Aim of the task: Take from the material every line that contains the word "order".

Records to process:

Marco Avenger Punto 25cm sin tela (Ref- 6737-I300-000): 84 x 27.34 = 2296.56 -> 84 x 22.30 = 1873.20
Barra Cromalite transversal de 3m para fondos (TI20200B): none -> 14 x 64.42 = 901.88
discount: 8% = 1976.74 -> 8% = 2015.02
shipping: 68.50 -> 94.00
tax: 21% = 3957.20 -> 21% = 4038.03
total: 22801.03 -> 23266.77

...

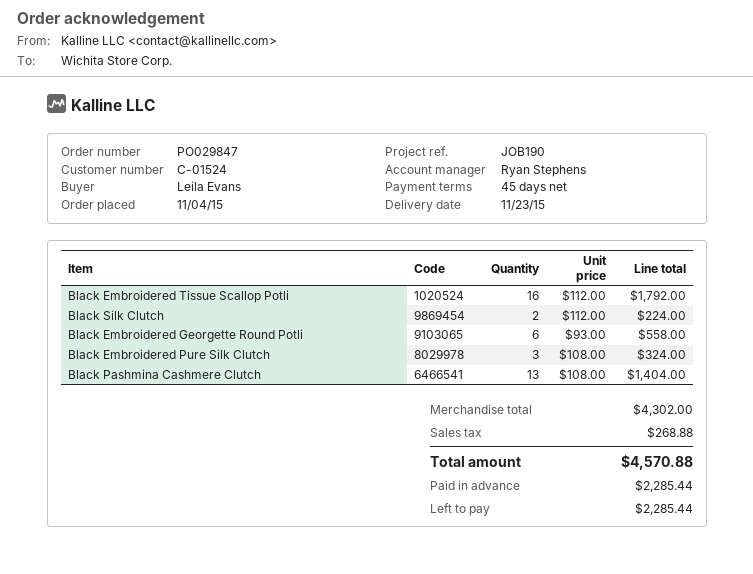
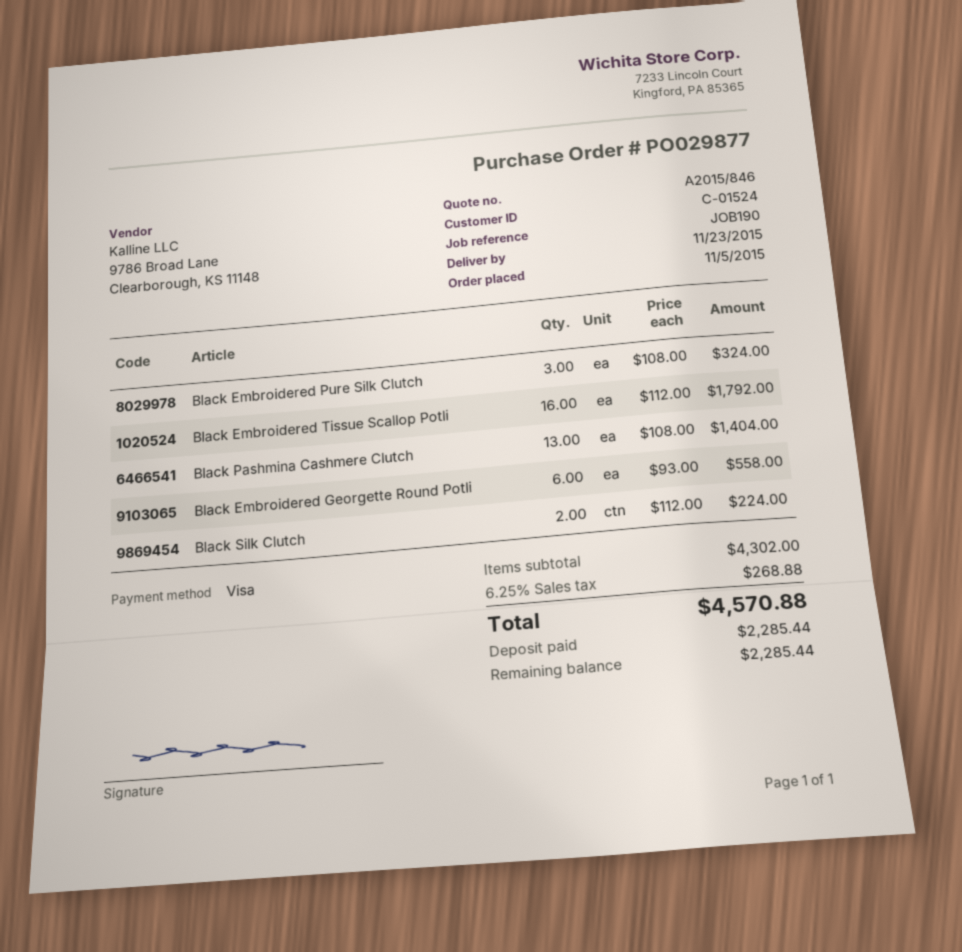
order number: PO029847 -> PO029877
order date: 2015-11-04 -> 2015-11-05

Task answer:
order number: PO029847 -> PO029877
order date: 2015-11-04 -> 2015-11-05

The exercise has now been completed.